(Screenshot and code edit data)
▬▬▬

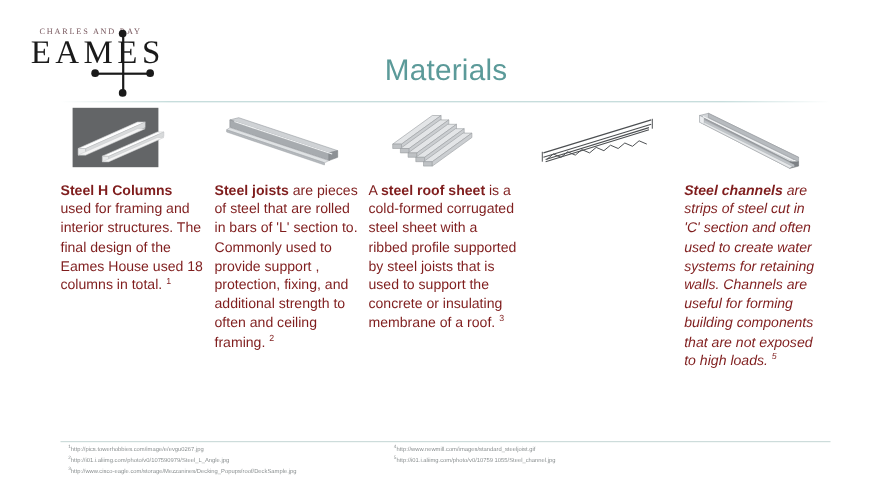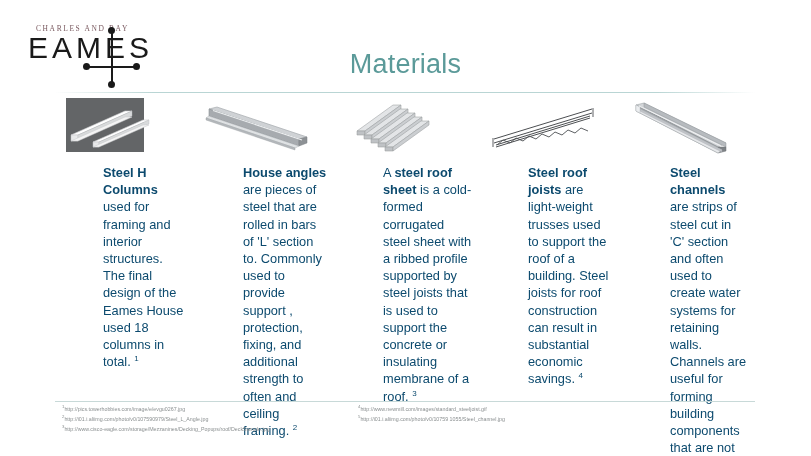--- a/index.html
+++ b/index.html
@@ -34,21 +34,21 @@
     font-family: "Liberation Serif", serif;
     font-size: 7.5px;
     letter-spacing: 1.6px;
     color: #7a5a60;
     white-space: nowrap;
   }
   #logo-eames {
     position: absolute;
     left: 2px;
     top: 11px;
-    font-family: Liberation Sans, sans-serif;
+    font-family: Liberation Serif, serif;
     font-size: 30px;
     letter-spacing: 4px;
     color: #1a1a1a;
     line-height: 30px;
     white-space: nowrap;
   }
   .cross-line {
     position: absolute;
     background: #1a1a1a;
   }
@@ -96,35 +96,34 @@
     align-items: flex-start;
   }
   .col {
     box-sizing: border-box;
     padding-right: 8px;
   }
   .col-0 { width: 140px; }
   .col-1 { width: 140px; }
   .col-2 { width: 145px; }
   .col-3 { width: 142px; }
-  .col-4 { width: 133px; }
+  .col-4 { width: 133px; font-style: italic; }
 
   .pic {
     position: relative;
     height: 58px;
     margin-bottom: 9px;
   }
   .pic svg { display: block; }
 
   .body-text {
     font-size: 12.8px;
     line-height: 17.2px;
-    color: #0c4a6e;
-    font-family: "Liberation Sans", sans-serif;
-    margin-left: 48px;
+    color: #7f1d1d;
+    font-family: "Liberation Sans", sans-serif;
   }
   .body-text b { font-weight: bold; }
   .body-text sup {
     font-size: 8px;
     vertical-align: super;
     line-height: 0;
   }
 
   
   #footer-rule {
@@ -200,21 +199,21 @@
         <svg width="118" height="58" viewBox="0 0 118 58">
           <polygon points="14,12 104,42 112,40 22,10" fill="#cfd2d5" stroke="#9ea2a6" stroke-width="0.6"></polygon>
           <polygon points="14,12 104,42 104,49 14,19" fill="#a7abaf" stroke="#8c9094" stroke-width="0.6"></polygon>
           <polygon points="104,42 112,40 112,46 104,49" fill="#8d9195" stroke="#7b7f83" stroke-width="0.5"></polygon>
           <polygon points="14,19 104,49 100,51 11,21" fill="#dfe2e4" stroke="#a8acb0" stroke-width="0.5"></polygon>
           <polygon points="11,21 100,51 100,53 11,23" fill="#b5b9bd" stroke="#989ca0" stroke-width="0.4"></polygon>
           <line x1="18" y1="13.5" x2="107" y2="43" stroke="#eef0f1" stroke-width="1.1"></line>
         </svg>
       </div>
       <div class="body-text">
-        <span></span><b>House angles</b><span> are pieces of steel that are rolled  in bars of 'L' section to. Commonly used to provide support , protection, fixing, and additional strength to often and ceiling framing. </span><sup>2</sup>
+        <span></span><b>Steel joists</b><span> are pieces of steel that are rolled  in bars of 'L' section to. Commonly used to provide support , protection, fixing, and additional strength to often and ceiling framing. </span><sup>2</sup>
       </div>
     </div>
 
     <div class="col col-2">
       <div class="pic">
         <svg width="120" height="58" viewBox="0 0 120 58">
           <g stroke="#9a9da0" stroke-width="0.55">
             <polygon points="22,34 58,8 66,8 30,34" fill="#e3e5e7"></polygon>
             <polygon points="22,34 30,34 30,38 22,38" fill="#bfc2c5"></polygon>
             <polygon points="30,38 66,12 66,8 30,34" fill="#cbced1"></polygon>
@@ -249,23 +248,20 @@
           </g>
           <g stroke="#4c4f52" stroke-width="0.9" fill="none">
             <polyline points="17,48 23,43 30,46 36,41 43,44 49,39 56,42 62,37 69,40 75,35 82,38 88,33 95,36 101,31 108,34"></polyline>
           </g>
           <g stroke="#4c4f52" stroke-width="0.9" fill="none">
             <line x1="13" y1="41" x2="13" y2="50"></line>
             <line x1="113" y1="11" x2="113" y2="20"></line>
           </g>
         </svg>
       </div>
-      <div class="body-text">
-        <span></span><b>Steel roof joists</b><span> are light-weight trusses used to support the roof of a building. Steel joists for roof construction can result in substantial economic savings. </span><sup>4</sup>
-      </div>
     </div>
 
     <div class="col col-4">
       <div class="pic">
         <svg width="124" height="58" viewBox="0 0 124 58">
           <polygon points="14,8 96,50 104,46 22,6" fill="#d3d6d9" stroke="#a0a4a8" stroke-width="0.6"></polygon>
           <polygon points="22,6 104,46 104,50 22,10" fill="#b7bbbf" stroke="#93979b" stroke-width="0.5"></polygon>
           <polygon points="14,8 96,50 96,56 14,14" fill="#9fa3a7" stroke="#85898d" stroke-width="0.6"></polygon>
           <polygon points="96,50 104,50 104,54 96,56" fill="#7e8286" stroke="#6c7074" stroke-width="0.5"></polygon>
           <polygon points="14,14 96,56 100,53 18,12" fill="#e6e8ea" stroke="#aeb2b6" stroke-width="0.5"></polygon>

▬▬▬

→ Instructions to follow
Output every record above word for word, omitting any pictures they contain.

→ Solution for this task
--- a/index.html
+++ b/index.html
@@ -34,21 +34,21 @@
     font-family: "Liberation Serif", serif;
     font-size: 7.5px;
     letter-spacing: 1.6px;
     color: #7a5a60;
     white-space: nowrap;
   }
   #logo-eames {
     position: absolute;
     left: 2px;
     top: 11px;
-    font-family: Liberation Sans, sans-serif;
+    font-family: Liberation Serif, serif;
     font-size: 30px;
     letter-spacing: 4px;
     color: #1a1a1a;
     line-height: 30px;
     white-space: nowrap;
   }
   .cross-line {
     position: absolute;
     background: #1a1a1a;
   }
@@ -96,35 +96,34 @@
     align-items: flex-start;
   }
   .col {
     box-sizing: border-box;
     padding-right: 8px;
   }
   .col-0 { width: 140px; }
   .col-1 { width: 140px; }
   .col-2 { width: 145px; }
   .col-3 { width: 142px; }
-  .col-4 { width: 133px; }
+  .col-4 { width: 133px; font-style: italic; }
 
   .pic {
     position: relative;
     height: 58px;
     margin-bottom: 9px;
   }
   .pic svg { display: block; }
 
   .body-text {
     font-size: 12.8px;
     line-height: 17.2px;
-    color: #0c4a6e;
-    font-family: "Liberation Sans", sans-serif;
-    margin-left: 48px;
+    color: #7f1d1d;
+    font-family: "Liberation Sans", sans-serif;
   }
   .body-text b { font-weight: bold; }
   .body-text sup {
     font-size: 8px;
     vertical-align: super;
     line-height: 0;
   }
 
   
   #footer-rule {
@@ -200,21 +199,21 @@
         <svg width="118" height="58" viewBox="0 0 118 58">
           <polygon points="14,12 104,42 112,40 22,10" fill="#cfd2d5" stroke="#9ea2a6" stroke-width="0.6"></polygon>
           <polygon points="14,12 104,42 104,49 14,19" fill="#a7abaf" stroke="#8c9094" stroke-width="0.6"></polygon>
           <polygon points="104,42 112,40 112,46 104,49" fill="#8d9195" stroke="#7b7f83" stroke-width="0.5"></polygon>
           <polygon points="14,19 104,49 100,51 11,21" fill="#dfe2e4" stroke="#a8acb0" stroke-width="0.5"></polygon>
           <polygon points="11,21 100,51 100,53 11,23" fill="#b5b9bd" stroke="#989ca0" stroke-width="0.4"></polygon>
           <line x1="18" y1="13.5" x2="107" y2="43" stroke="#eef0f1" stroke-width="1.1"></line>
         </svg>
       </div>
       <div class="body-text">
-        <span></span><b>House angles</b><span> are pieces of steel that are rolled  in bars of 'L' section to. Commonly used to provide support , protection, fixing, and additional strength to often and ceiling framing. </span><sup>2</sup>
+        <span></span><b>Steel joists</b><span> are pieces of steel that are rolled  in bars of 'L' section to. Commonly used to provide support , protection, fixing, and additional strength to often and ceiling framing. </span><sup>2</sup>
       </div>
     </div>
 
     <div class="col col-2">
       <div class="pic">
         <svg width="120" height="58" viewBox="0 0 120 58">
           <g stroke="#9a9da0" stroke-width="0.55">
             <polygon points="22,34 58,8 66,8 30,34" fill="#e3e5e7"></polygon>
             <polygon points="22,34 30,34 30,38 22,38" fill="#bfc2c5"></polygon>
             <polygon points="30,38 66,12 66,8 30,34" fill="#cbced1"></polygon>
@@ -249,23 +248,20 @@
           </g>
           <g stroke="#4c4f52" stroke-width="0.9" fill="none">
             <polyline points="17,48 23,43 30,46 36,41 43,44 49,39 56,42 62,37 69,40 75,35 82,38 88,33 95,36 101,31 108,34"></polyline>
           </g>
           <g stroke="#4c4f52" stroke-width="0.9" fill="none">
             <line x1="13" y1="41" x2="13" y2="50"></line>
             <line x1="113" y1="11" x2="113" y2="20"></line>
           </g>
         </svg>
       </div>
-      <div class="body-text">
-        <span></span><b>Steel roof joists</b><span> are light-weight trusses used to support the roof of a building. Steel joists for roof construction can result in substantial economic savings. </span><sup>4</sup>
-      </div>
     </div>
 
     <div class="col col-4">
       <div class="pic">
         <svg width="124" height="58" viewBox="0 0 124 58">
           <polygon points="14,8 96,50 104,46 22,6" fill="#d3d6d9" stroke="#a0a4a8" stroke-width="0.6"></polygon>
           <polygon points="22,6 104,46 104,50 22,10" fill="#b7bbbf" stroke="#93979b" stroke-width="0.5"></polygon>
           <polygon points="14,8 96,50 96,56 14,14" fill="#9fa3a7" stroke="#85898d" stroke-width="0.6"></polygon>
           <polygon points="96,50 104,50 104,54 96,56" fill="#7e8286" stroke="#6c7074" stroke-width="0.5"></polygon>
           <polygon points="14,14 96,56 100,53 18,12" fill="#e6e8ea" stroke="#aeb2b6" stroke-width="0.5"></polygon>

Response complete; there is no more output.